Why Is the U.S. Dollar Collapsing in Value All of a Sudden?
When news first broke from the Federal Reserve that it would slow down the pace of its quantitative easing program, the consensus was that the U.S. dollar would start to rise in value as the Fed would be printing fewer new dollars and actually eliminating all new paper money printing by the end of 2014.
But the opposite has happened.
Below, I present the chart of the U.S. Dollar Index, an index that compares the value of the dollar to other major world currencies.
Chart courtesy of www.StockCharts.com
As the chart clearly shows, the dollar started on a strong downtrend in July of 2013. When I look at the dollar compared to individual currencies like the euro and British pound, the picture looks even worse.
The common belief since the Credit Crisis of 2008: when there’s uncertainty, investors run towards the safety of the U.S. dollar. But something started to happen in mid-2013. Despite China’s economic slowdown, despite the situation with Russia and Ukraine, and with the Federal Reserve cutting back substantially on its money printing program, one would think the U.S. dollar would rally in value—but the opposite is happening.
Two reasons why the greenback is falling in value so fast:
First, world central banks have been slowly selling the U.S. dollars they keep in their reserves, as the percentage of world central banks that use the dollar as their reserve currency has fallen from more than 70% in the year 2000 to just over 60% today.

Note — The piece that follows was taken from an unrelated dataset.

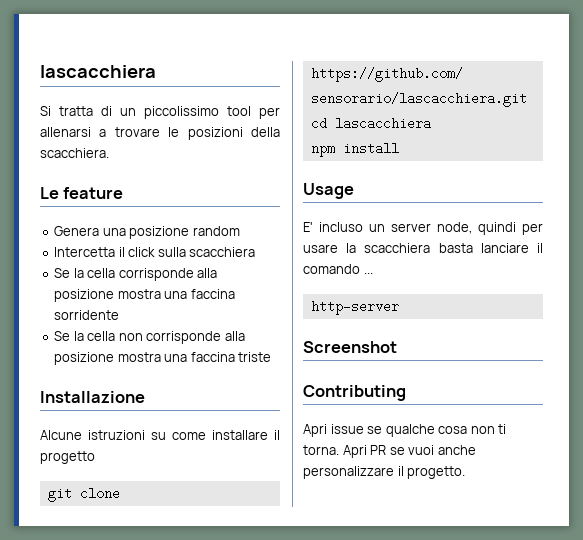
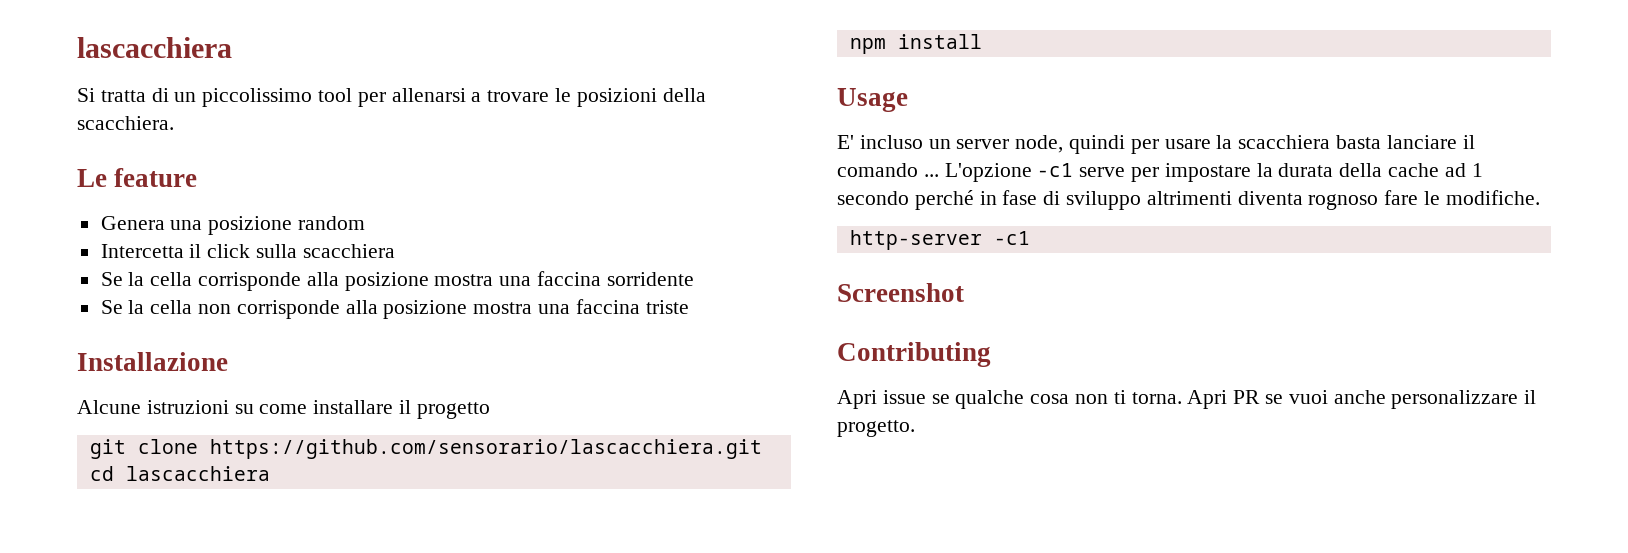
+ L'opzione -c1 serve per impostare la durata della cache ad 1 secondo perché in fase di sviluppo altrimenti diventa rognoso fare le modifiche.
- http-server
+ http-server -c1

Secondly, with the Japanese and Chinese reducing the amount of U.S. Treasuries they buy and with the Federal Reserve reducing the paper money it prints each month (that’s billions worth of U.S. dollars that it was using to buy government bonds), who will buy U.S. Treasuries going forward? Will the Federal Reserve have no choice but to reverse its strategy of pulling back on money printing, becoming the buyer of last resort for U.S. Treasuries in 2015 and 2016?
For investors, the continued decline in the value of the dollar brings risk and opportunity. A declining U.S. dollar will push interest rates up, which will push the stock market down and gold prices up as investors seek safety in a new world order of a lower-priced U.S. dollar.